BRIEF DESCRIPTION OF THE DRAWINGS Figure 1 is a drawing of a three-ply laminate made using the process of this invention, showing the two outer plies being peeled back from the central carrier sheet.

Figure 2 is a schematic showing a flexographic printer setup that has been specially modified to make a three-ply laminate using our invention. Figure 3 shows a flexographic plate roller equipped with a rubber mat of one design that we have found suitable for practicing our invention.

Figure 4 is a schematic showing an alternate, special flexographic printer setup that can be used to make a five-ply laminate using our invention.

Figure 5 is a schematic of a rotogravure-type press specially modified to practice our invention.

Figure 6 is a schematic of a press in which a special pressurized roller is used to practice our invention. Figure 7 shows one possible pressurized adhesive feed arrangement for the roller of Figure 6.

Figure 8 is a schematic of an alternate process for practicing our invention using sprayed-on lines of adhesive.
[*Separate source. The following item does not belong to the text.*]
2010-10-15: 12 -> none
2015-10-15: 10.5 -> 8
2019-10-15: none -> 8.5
Figure 9 shows an adhesive sprayer for applying parallel lines of adhesive.

Figure 10 is a schematic of another alternate process for practicing our invention using a hot-melt adhesive.

Figure 11 illustrates a laminate made using controlled strike-through in which the characteristics of the plies are chosen to allow several adhesive patterns to be created on one side of the carrier sheet.
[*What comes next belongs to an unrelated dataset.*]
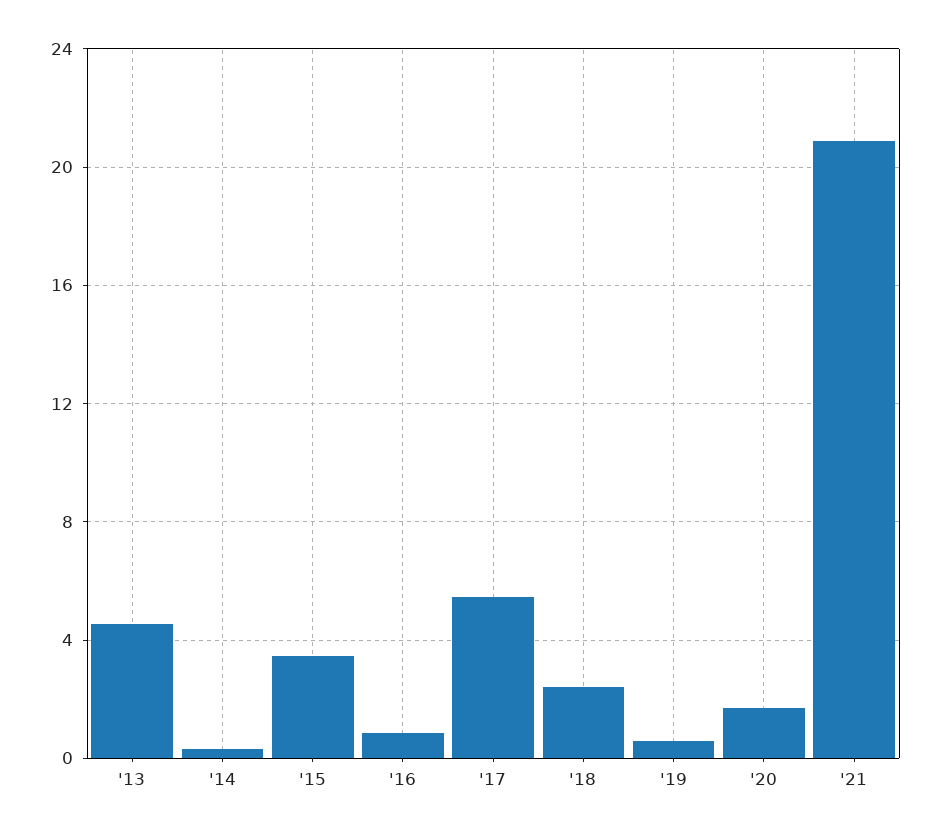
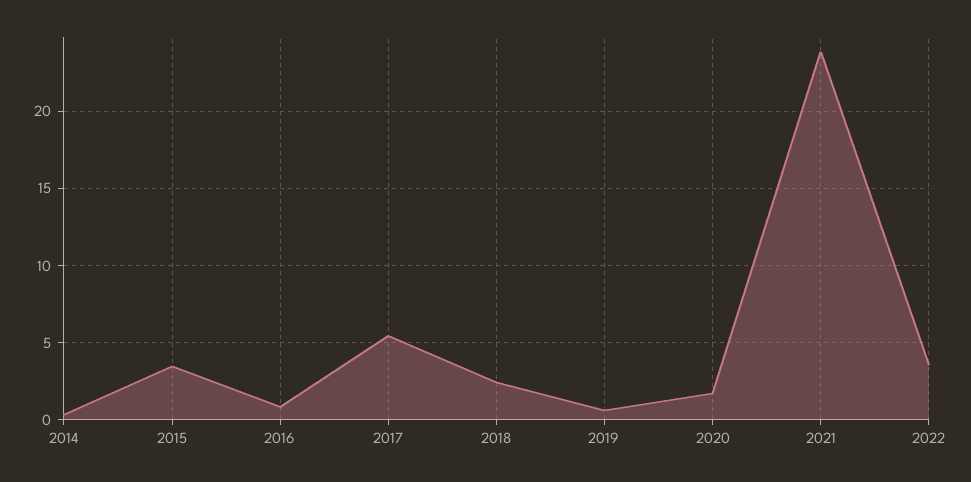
'13: 4.5 -> none
'21: 21 -> 24
2022: none -> 3.5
Figure 12 shows a quilted laminate made using a high-loft carrier sheet. Figure 13 shows one rubber mat pattern suitable for producing the guilted laminate of Figure 12.
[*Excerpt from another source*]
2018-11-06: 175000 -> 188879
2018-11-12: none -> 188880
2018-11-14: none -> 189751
DETAILED DESCRIPTION OF THE DRAWINGS Referring initially to Figure 1, the structure of a three- ply laminate made according to this invention comprises a carrier sheet 1, a second ply 2, and a third ply 3. The second and third plies are shown being peeled away from the carrier sheet. Between the plies and the carrier sheet are the initially-applied adhesive pattern 6 and the struck-through adhesive pattern 7. Figure 2 illustrates a preferred embodiment of our invention, using a flexographic press to apply the adhesive. Carrier sheet 1 and third ply 3 are spooled together on unwinder 9. They are unwound from unwinder 9, around tension roller 18 and from there to the nip 16 between plate roller 11 and impression roller 4. Adhesive 6 is applied to one surface of carrier sheet 1 from textured rubber mat 15 on the exterior of plate roll 11. At the nip 16, controlled strike-through of the initial adhesive pattern 6 begins. Carrier sheet 1 and third ply 3 travel further around impression roller 4 to bottom calendar roll 5. At that point, first ply 3 (which is unwound from unwinder 13 and fed past tension roller 19) is pressed against adhesive pattern 6 at nip 17. The high pressure exerted between bottom calendar roll 5 and impression roll 11 completes the operation of forcing adhesive through carrier sheet 1 to form struck-through adhesive pattern 7. From nip 17 the finished three-ply laminate proceeds to rewind 14, onto which the completed roll is wound. In this preferred embodiment of our invention, adhesive is applied to anilox roll 10 by means of a reverse angle double doctor blade system 12. Anilox roll 10 transfers the adhesive to the raised pattern on rubber mat 15 just as ink is applied in an ordinary flexographic printing operation. As an alternative to reverse angle double doctor blade system 12, anilox roll 10 may revolve against a fountain roll (not shown) , which in turn picks up adhesive from a feed trough (also not shown) .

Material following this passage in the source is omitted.